Interesting to read Marks comments on the beginnings of the CF list.

Whilst I am unable to attend Friday's event, due to financial circumstance, I would like to add to it in some small way.

The last sentences of the blurb on the website read as :

"This then perhaps of all these workshops is the one where we seek to return, so to speak to ground zero: to the human condition, and to a consideration of how human social organisms are best capable of remaining resilient, maintaining collective solidarity, looking after weaker members, including possibly large number of refugee outsiders in conditions of adversity, or even catastrophe."

The Human Condition and Resilience......

There is no life without Nurturance, and there is no real Nurturance without Empathy.

Empathy is not to be confused with sympathy - empathy is the ability to sense the content, rather than the mere form.

The issue then is also that of The Nurturant Society.

The mother capable of reading the infants inner world. The farmer capable of reading the minutae of the land he or she tends. Bacteria capable of reading the environmental signals accurately. All leading to appropriate responses that enhance or improve the conditions for life.

"If one does not know how to nurture, one will be afraid; and what one is afraid of one, will seek to control or kill"   a quote from Russel Means.

http://www.youtube.com/watch?v=kuTdvDk1cxw

There's a living story of human resilience in the story of the many Aboriginal Communities that have for centuries been dealing with their own version of Anthropogenic Catastrophe - Colonisation, Assimilation, Extirpation.

One book that is revealing inthis regard is 'Until our Hearts are on The Ground' a series of academic level essays on the struggles of Aboriginal Mothers.

http://www.demeterpress.org/untilourhearts.html

"In this revolutionary volume, as part of their overall effort to advocate for the rights of Aboriginal women, D. Memee Lavell-Harvard and Jeannette Corbiere Lavell have brought together a multitude of voices to speak on the issues facing Aboriginal mothers in contemporary society.

Beginning with an examination of the experience of childbirth-the initiation into motherhood-the contributing authors illustrate its potential as a source of empowerment and revitalization for our nations.

Through their own unique perspectives, the women bring us to an understanding of the variety of Aboriginal mothering practices, the impacts of colonization and government legislation on Aboriginal mothers, and literary representations of Aboriginal mothering.

Together, these women have worked to reveal not only the connection between the longstanding historical oppression experienced by Aboriginal women and the dire contemporary circumstances of many Aboriginal communities, but also the power of Aboriginal mothers to revitalize and transform our communities. They are truly the givers of new life.!"

Key to all biological resilience, is diversity. There are many potential parts to the whole.

I never hear of an argument for leaving what remains of the natural world to itself, of leaving those cultures that remain embedded within the natural to remain there - after all they see themselves as part of those 'resources' the civilised covet. The civilised have no use for those peoples, unless they can be 'assimilated'. Or made into tourist attractions.

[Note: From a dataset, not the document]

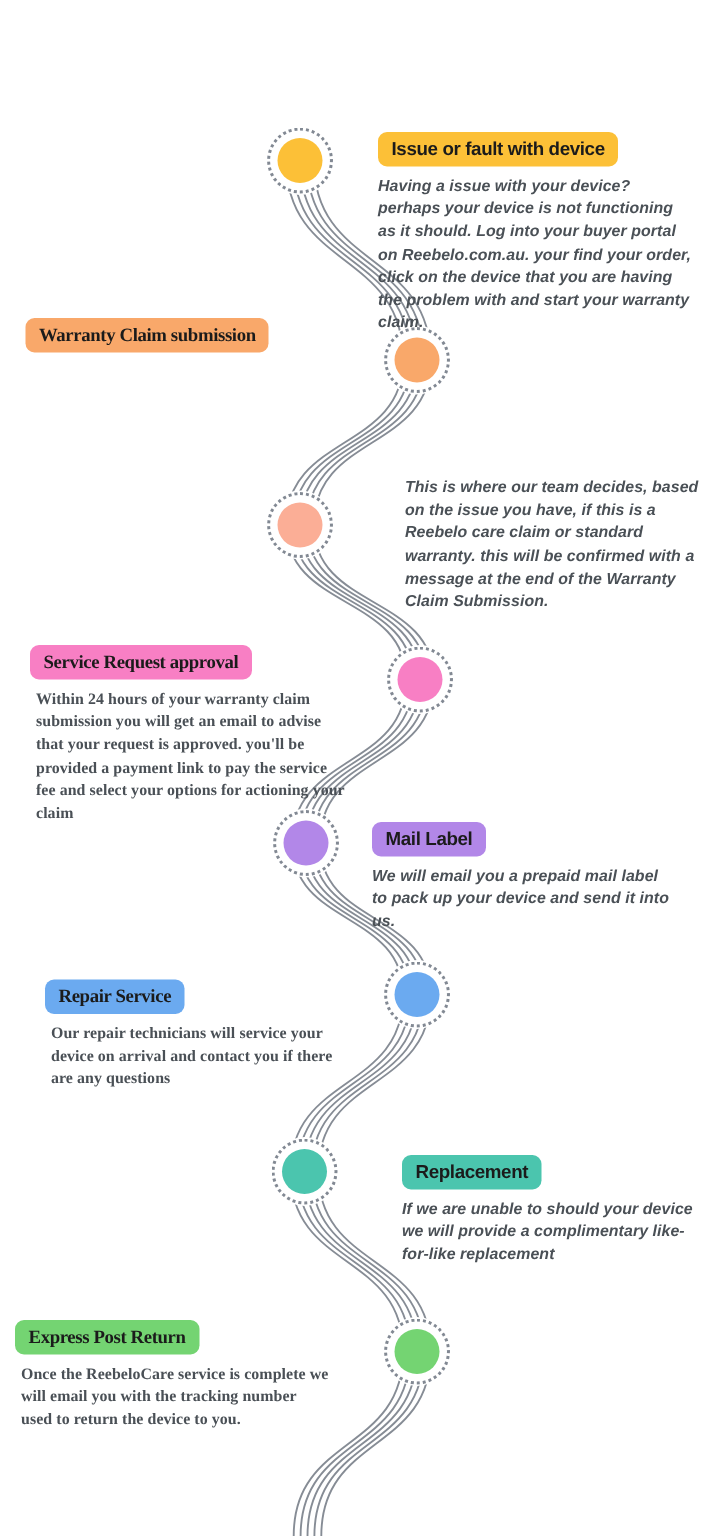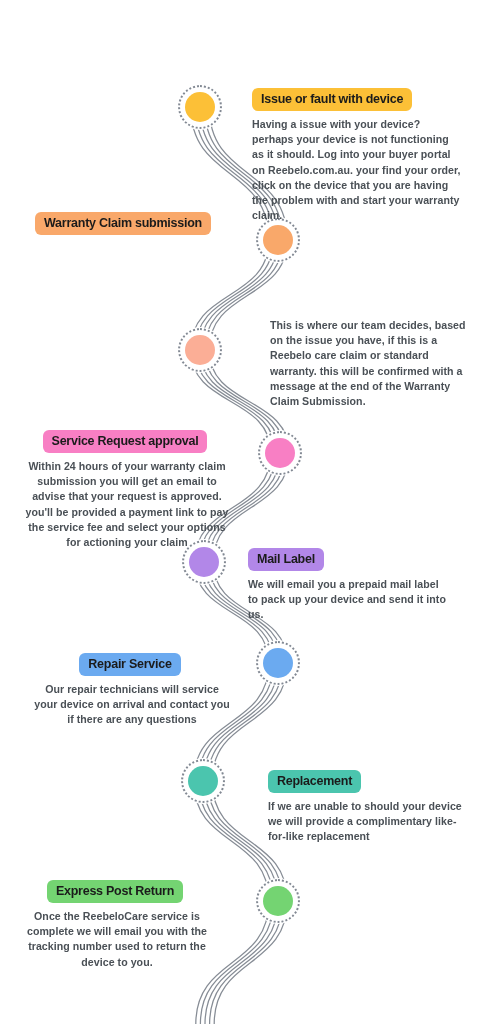"Having a issue with your" .step.right .body { font-style: none -> italic }
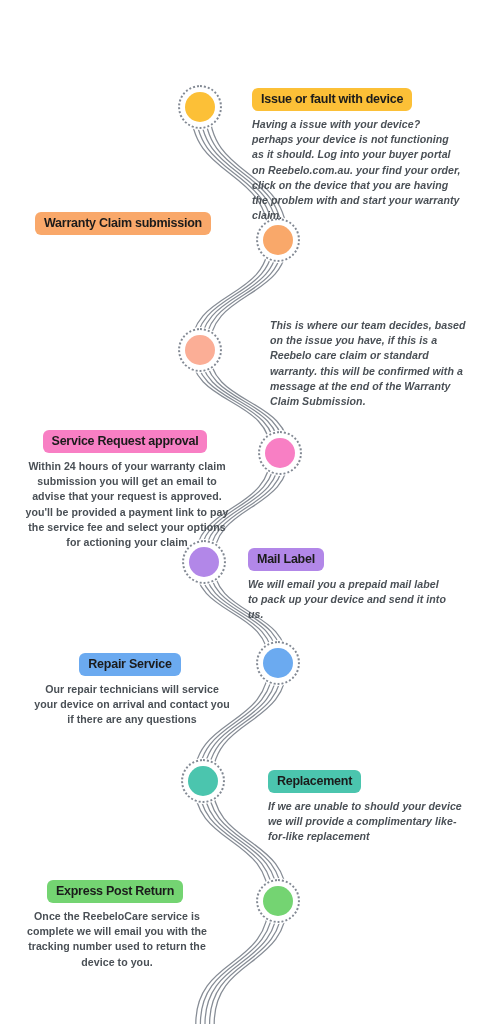"Warranty Claim submission" .step.left { font-family: none -> Liberation Serif, serif; text-align: center -> left }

The trajectory of the Dominant Culture has always been singular - no other form of human culture is deemed worthy. Nature is for our use, to 'exploit' as we see fit.

Western Democracy, Globalisation, and Free Market Liberalism are touted as the only solutions by those who weild the most Power, when they are at the psychological roots of the problem.

Unfortunately techno-fixes also tend to be singular in approach.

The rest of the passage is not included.